Source data
+---+

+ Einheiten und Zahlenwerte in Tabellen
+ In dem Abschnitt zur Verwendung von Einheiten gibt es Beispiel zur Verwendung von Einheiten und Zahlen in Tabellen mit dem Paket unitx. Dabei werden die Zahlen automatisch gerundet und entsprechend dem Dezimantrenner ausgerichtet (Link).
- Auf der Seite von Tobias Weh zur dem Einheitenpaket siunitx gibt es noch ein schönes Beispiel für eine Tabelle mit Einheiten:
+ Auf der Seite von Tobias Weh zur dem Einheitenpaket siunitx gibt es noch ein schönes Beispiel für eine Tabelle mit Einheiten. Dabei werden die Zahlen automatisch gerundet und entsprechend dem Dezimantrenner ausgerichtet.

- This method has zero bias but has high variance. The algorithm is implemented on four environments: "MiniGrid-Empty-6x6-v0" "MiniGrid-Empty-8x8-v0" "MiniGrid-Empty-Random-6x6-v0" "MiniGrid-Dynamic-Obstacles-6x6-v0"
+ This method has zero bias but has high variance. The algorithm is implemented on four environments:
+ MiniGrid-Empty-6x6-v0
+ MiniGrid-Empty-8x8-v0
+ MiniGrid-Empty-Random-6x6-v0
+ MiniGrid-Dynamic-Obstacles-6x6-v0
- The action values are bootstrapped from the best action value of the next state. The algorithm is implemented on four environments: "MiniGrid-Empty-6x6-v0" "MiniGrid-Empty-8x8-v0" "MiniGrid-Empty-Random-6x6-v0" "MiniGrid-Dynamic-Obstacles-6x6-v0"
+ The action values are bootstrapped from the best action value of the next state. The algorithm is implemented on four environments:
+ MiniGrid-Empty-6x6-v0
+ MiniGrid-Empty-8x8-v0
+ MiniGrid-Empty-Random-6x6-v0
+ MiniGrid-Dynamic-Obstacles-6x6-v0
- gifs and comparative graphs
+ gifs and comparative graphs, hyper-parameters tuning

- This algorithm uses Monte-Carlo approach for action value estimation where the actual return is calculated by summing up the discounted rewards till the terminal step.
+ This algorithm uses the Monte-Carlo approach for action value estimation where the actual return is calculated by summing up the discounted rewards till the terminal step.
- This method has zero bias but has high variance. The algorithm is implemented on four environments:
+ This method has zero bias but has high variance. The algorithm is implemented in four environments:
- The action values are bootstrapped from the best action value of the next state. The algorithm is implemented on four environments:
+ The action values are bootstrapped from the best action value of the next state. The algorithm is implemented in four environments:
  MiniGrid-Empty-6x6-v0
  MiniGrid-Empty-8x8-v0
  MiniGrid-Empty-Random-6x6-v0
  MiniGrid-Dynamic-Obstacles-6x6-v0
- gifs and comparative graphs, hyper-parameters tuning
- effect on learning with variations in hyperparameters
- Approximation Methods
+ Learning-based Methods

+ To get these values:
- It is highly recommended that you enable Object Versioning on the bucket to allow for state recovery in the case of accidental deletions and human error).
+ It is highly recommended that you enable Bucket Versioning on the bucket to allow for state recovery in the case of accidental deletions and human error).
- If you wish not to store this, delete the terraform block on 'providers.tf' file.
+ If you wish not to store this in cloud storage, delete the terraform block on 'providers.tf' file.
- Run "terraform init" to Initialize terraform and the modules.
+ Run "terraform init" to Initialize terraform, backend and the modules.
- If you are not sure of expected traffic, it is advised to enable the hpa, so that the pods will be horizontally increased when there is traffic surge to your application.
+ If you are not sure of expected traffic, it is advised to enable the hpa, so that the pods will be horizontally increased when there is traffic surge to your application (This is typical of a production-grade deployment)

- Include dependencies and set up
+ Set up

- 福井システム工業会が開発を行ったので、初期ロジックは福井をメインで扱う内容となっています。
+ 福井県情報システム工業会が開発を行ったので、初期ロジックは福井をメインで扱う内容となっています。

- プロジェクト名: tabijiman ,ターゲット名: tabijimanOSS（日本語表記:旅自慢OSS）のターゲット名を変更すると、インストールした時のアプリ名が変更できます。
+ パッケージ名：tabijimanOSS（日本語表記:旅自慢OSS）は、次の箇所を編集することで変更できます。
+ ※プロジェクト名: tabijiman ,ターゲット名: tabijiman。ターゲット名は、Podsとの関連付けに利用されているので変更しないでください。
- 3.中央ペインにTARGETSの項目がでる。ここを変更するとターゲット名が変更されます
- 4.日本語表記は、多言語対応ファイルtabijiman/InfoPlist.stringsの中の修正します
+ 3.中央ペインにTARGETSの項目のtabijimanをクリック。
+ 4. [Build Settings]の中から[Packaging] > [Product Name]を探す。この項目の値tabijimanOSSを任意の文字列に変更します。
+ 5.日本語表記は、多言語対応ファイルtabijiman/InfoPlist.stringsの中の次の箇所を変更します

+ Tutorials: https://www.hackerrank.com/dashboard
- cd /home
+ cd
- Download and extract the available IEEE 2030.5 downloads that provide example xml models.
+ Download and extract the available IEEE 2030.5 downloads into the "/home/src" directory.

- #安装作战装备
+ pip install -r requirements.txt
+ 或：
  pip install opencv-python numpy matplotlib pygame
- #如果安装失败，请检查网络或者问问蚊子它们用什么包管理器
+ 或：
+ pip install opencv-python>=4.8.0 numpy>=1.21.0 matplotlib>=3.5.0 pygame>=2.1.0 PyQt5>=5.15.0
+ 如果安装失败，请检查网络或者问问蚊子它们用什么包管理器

+---+

• Aim of the exercise:
Wherever the word "store" turns up in the records above, copy the line that holds it.

• Answer for the task:
- If you wish not to store this, delete the terraform block on 'providers.tf' file.
+ If you wish not to store this in cloud storage, delete the terraform block on 'providers.tf' file.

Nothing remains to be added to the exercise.